Are they out of their minds? No, honestly, what have they been smoking and where can I get some!

#InfoSec

https://mastodon.social/media/CIpFvg9yMTlToU4MKmQ

@rysiek

.....I've been seeing phishing attempts asking for that same setup. 'guess this is where they got it from.

@munin that's pretty much what I told them in an e-mail.

Very tempted to take a photo of a random guy from Teh Intertubes, GIMP my CC into it, GIMP my modified ID into it, and send that. Because obviously they will have no way of verifying that the document in the photo is genuine.

That would be fraud, I guess, so I won't. But ffs, talking about counter-productive.

/me is now looking for a different provider

@rysiek that sounds like a setup for identity theft. Seriously it's stupid.

This reminds me of a credit card company asking customers to take interesting vacation pictures with their new card... Think niebezpiecznik covered that?
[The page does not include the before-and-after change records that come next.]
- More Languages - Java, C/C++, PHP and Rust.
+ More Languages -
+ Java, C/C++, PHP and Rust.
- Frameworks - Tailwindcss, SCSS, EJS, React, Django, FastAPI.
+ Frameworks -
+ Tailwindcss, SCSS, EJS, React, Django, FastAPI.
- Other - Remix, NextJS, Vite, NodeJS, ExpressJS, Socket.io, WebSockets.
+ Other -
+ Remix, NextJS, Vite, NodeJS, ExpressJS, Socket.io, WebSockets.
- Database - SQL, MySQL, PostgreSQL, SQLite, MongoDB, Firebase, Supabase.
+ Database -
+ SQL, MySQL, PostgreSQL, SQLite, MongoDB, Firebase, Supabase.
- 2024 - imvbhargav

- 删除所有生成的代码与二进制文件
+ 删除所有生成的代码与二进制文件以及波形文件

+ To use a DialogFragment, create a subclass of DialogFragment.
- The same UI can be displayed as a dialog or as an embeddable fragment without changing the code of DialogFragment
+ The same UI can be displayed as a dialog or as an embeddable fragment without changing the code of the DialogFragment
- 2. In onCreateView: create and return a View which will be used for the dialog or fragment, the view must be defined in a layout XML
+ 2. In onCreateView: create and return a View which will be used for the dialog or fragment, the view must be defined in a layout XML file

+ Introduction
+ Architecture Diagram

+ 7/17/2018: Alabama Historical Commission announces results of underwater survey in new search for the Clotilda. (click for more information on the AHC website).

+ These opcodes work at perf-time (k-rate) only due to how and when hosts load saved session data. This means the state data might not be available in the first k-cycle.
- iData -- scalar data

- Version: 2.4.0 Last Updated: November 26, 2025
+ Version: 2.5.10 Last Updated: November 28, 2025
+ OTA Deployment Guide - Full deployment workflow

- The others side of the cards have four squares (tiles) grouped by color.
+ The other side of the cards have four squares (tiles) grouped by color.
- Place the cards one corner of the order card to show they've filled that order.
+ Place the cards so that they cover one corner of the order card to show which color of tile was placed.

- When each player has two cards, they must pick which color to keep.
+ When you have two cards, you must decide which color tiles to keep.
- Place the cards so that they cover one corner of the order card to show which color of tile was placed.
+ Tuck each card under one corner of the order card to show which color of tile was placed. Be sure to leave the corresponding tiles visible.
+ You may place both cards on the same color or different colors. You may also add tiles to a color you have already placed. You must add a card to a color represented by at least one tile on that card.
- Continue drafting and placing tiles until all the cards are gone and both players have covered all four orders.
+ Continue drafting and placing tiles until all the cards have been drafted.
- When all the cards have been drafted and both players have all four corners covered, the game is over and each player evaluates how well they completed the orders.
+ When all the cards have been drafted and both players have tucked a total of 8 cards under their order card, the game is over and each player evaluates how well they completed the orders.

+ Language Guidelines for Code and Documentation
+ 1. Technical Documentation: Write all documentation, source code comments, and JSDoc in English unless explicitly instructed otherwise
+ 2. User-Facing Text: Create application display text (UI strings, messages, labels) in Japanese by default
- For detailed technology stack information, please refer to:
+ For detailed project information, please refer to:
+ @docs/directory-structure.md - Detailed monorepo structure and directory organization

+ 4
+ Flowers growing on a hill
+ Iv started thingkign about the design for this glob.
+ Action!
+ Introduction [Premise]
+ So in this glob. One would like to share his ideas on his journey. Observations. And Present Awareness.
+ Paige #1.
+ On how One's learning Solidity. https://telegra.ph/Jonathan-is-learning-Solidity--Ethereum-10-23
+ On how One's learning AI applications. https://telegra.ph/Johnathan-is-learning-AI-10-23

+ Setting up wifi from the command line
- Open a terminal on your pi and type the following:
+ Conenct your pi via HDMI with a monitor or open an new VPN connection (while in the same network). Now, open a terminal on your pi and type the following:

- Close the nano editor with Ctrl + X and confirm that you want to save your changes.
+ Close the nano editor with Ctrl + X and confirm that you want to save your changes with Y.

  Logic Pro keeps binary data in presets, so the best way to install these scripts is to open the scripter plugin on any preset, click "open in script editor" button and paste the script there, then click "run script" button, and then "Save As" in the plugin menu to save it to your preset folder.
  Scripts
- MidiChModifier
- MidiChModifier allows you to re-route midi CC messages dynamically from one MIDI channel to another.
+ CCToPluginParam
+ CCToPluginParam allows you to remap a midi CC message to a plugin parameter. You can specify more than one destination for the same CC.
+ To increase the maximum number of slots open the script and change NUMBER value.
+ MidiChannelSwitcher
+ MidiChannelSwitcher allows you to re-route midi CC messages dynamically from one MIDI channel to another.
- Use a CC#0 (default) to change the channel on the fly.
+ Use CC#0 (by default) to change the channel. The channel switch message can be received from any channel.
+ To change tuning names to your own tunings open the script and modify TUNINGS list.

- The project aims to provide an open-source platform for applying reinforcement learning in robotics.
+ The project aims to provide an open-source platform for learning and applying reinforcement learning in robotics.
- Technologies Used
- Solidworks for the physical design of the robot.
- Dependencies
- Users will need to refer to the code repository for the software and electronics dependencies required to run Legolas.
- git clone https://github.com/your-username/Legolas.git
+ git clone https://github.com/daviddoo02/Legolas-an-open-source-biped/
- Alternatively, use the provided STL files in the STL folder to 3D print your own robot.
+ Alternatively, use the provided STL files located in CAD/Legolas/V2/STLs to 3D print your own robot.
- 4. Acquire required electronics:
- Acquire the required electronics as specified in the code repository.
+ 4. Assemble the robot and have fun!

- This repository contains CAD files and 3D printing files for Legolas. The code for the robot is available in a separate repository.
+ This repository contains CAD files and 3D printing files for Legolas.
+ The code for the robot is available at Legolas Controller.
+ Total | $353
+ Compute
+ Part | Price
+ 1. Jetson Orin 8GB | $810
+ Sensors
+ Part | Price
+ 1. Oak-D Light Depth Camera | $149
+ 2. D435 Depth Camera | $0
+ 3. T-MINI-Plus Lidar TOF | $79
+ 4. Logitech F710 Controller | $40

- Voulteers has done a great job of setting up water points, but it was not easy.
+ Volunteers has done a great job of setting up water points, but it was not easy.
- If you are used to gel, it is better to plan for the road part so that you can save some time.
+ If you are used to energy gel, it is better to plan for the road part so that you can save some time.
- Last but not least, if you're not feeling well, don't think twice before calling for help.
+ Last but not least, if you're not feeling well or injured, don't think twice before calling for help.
@mulander yeah. Dumbfucks.
@rysiek sent it off to mainstream media and find a new provider.
@mulander @munin honestly, this doesn't even sound legal. I wonder what would happen if I sent this the private data ombudsman's office way.
@rysiek @munin it is not legal in Poland if you are still here. I recently told a bank to GTFO when they wanted to scan my ID - identifying with a document is not the same as storing and processing it.
@mulander @rysiek @munin The funny thing is that identity card (named “proof of identity” in Poland) doesn’t actually prove anything besides the data it encompasses. Therefore you can use it for identification, but what’s probably required is authentication, so a photo of an user holding an id could be imaginably stored as a proof that that procedure had occured.

@rysiek It seems they’re trying to perform customer authentication in an analogous way to mortar services. The question is, are there any laws imposed by the #government that require this behaviour or is this fault of some overzealous lawyer?

By the way, if they treated that seriously, they should require putting some additional data on the photos to protect from replay attacks.

@KrzysiekJ exactly. They're not getting my photo with my ID card for many reasons, potential replay by a malicious employee is one.
@rysiek did they tell you to smile and wear something sexy? LOL
@rysiek You mean so they can do a duplication attack and send that image off to someone else to identify as you? .)
@rysiek oh, @krzysiekj had already commented on replay attacks. *catching up*
@rysiek I think France has passed quite strict "anti-terror" laws in recent years, so possibly providers of online services have been pressed to make sure their (foreign) customers are identifiable. Even if that was the case (a conjecture on my part), this seems like a particularly absurd implementation...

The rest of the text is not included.